Nous sommes dans une période de crise historique dans laquelle les luttes syndicales se multiplient à travers le monde. Presque tout le temps, les médias représentent défavorablement les gens de la classe travailleuse, surtout si nous osons faire la grève. Les syndicats dépensent déjà des fortunes dans des campagnes de publicité massives. Pourquoi ne pas injecter ces ressources dans une équipe journalistique prête à défendre notre classe sociale dans toute sa diversité?

Les compagnies capitalistes exercent aussi un pouvoir sur nous à travers l’État et les institutions qu’il contrôle. Les services publics d’information (telles Radio-Canada et Télé-Québec) doivent être financés adéquatement pour être indépendants des pressions exercées par les annonceurs et les gouvernements. Plus question d’offrir des millions de dollars à des quotidiens qui nous méprisent ou à des petits barons médiatiques locaux.

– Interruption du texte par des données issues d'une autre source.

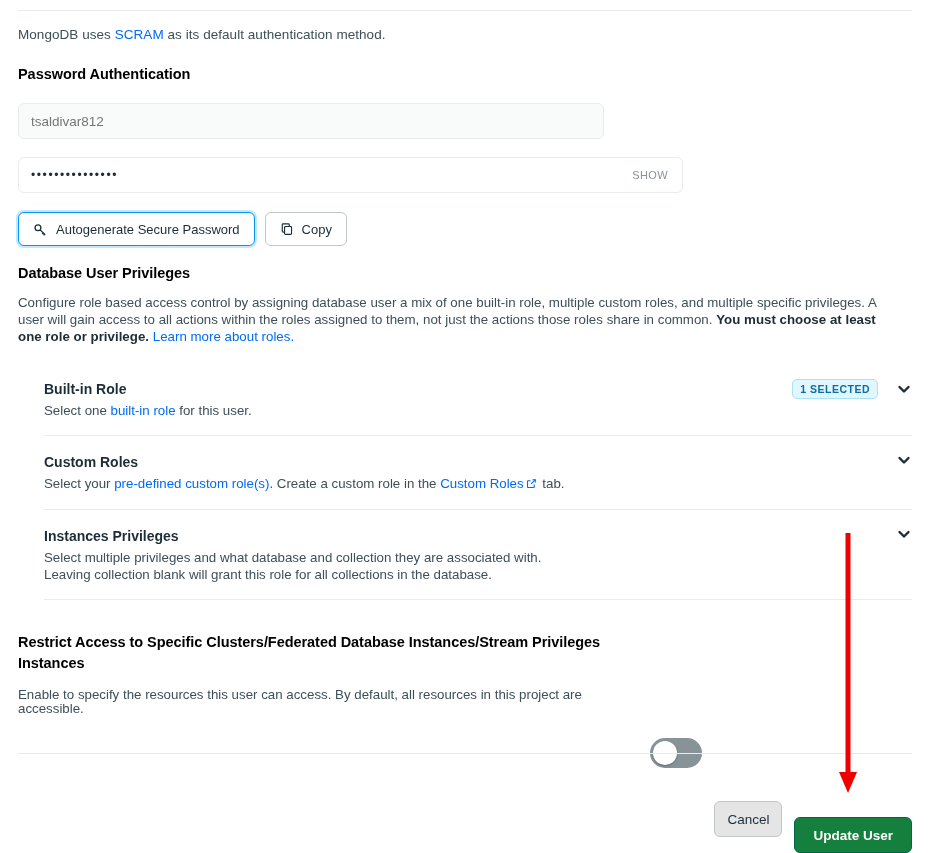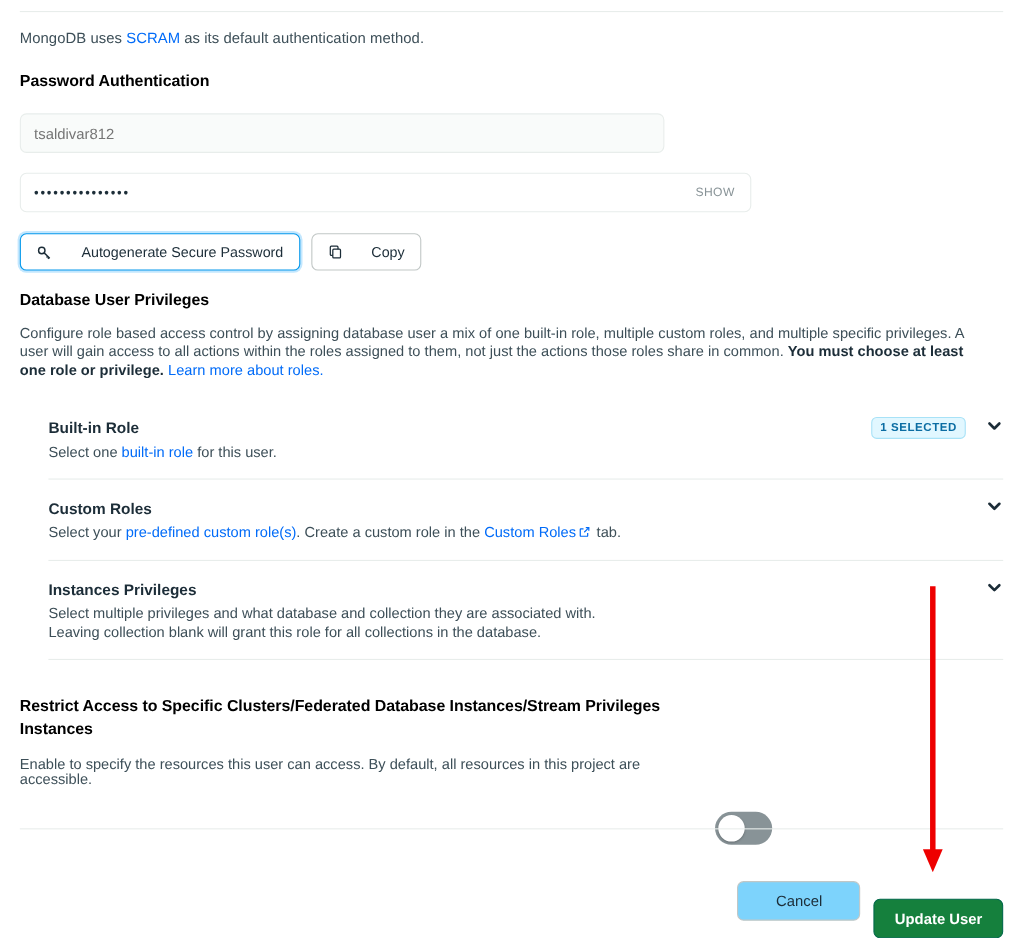--- a/index.html
+++ b/index.html
@@ -128,21 +128,21 @@
     position: absolute;
     left: 18px;
     top: 212px;
     display: flex;
     gap: 10px;
     align-items: center;
   }
   .btn {
     display: inline-flex;
     align-items: center;
-    gap: 26px;
+    gap: 8px;
     height: 34px;
     box-sizing: border-box;
     padding: 0 14px;
     border-radius: 6px;
     border: 1px solid #c1c7c6;
     background: #ffffff;
     font-family: "Liberation Sans", sans-serif;
     font-size: 13px;
     color: #1c2d38;
     cursor: pointer;
@@ -193,21 +193,21 @@
     font-size: 13.3px;
     line-height: 17px;
     color: #3d4f58;
     margin: 0;
   }
   .role-right {
     position: absolute;
     right: 18px;
     top: 16px;
     display: flex;
-    align-items: flex-start;
+    align-items: center;
     gap: 18px;
   }
   .badge {
     display: inline-block;
     background: #e1f7ff;
     border: 1px solid #a8e2f7;
     color: #0b6da3;
     font-size: 10.5px;
     font-weight: 700;
     letter-spacing: 0.5px;
@@ -279,24 +279,24 @@
     position: absolute;
     right: 18px;
     top: 785px;
     display: flex;
     gap: 12px;
     align-items: center;
   }
   .btn-cancel {
     height: 36px;
     box-sizing: border-box;
-    padding: 0 34px;
+    padding: 0 12px;
     border-radius: 6px;
     border: 1px solid #c1c7c6;
-    background: #7dd3fc;
+    background: #e5e5e5;
     font-family: "Liberation Sans", sans-serif;
     font-size: 13.5px;
     color: #1c2d38;
     cursor: pointer;
   }
   .btn-primary {
     height: 36px;
     box-sizing: border-box;
     padding: 0 18px;
     border-radius: 6px;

Les services d’information doivent être gratuits, accessibles dans toutes les régions et contrôlés par les personnes qui y travaillent. Seuls des médias publics contrôlés par la population pourront donner un accès démocratique au discours et à l’information.

Lutter pour des médias qui nous représentent!

Les Big Tech offrent des espaces médiatiques sur lesquels nous avons encore moins de contrôle que les médias privés ou publics. Pour que ces nouveaux espaces puissent être utiles à la démocratie, nous devons exercer collectivement un contrôle sur les moyens de production, de circulation, de distribution et de consommation des produits culturels!

Taxer les Big Tech pour financer les services publics est une bonne idée. Mais c’est encore mieux de se battre pour que les principaux moyens de télécommunications soient remis entre les mains de la classe ouvrière. 

Pour réellement sauvegarder des emplois de qualité, développer un contrôle démocratique sur l’information et assurer le droit à l’information, nous devons nous battre pour affronter les Big Tech avec les armes d’une organisation politique qui défend uniquement les intérêts de la classe travailleuse!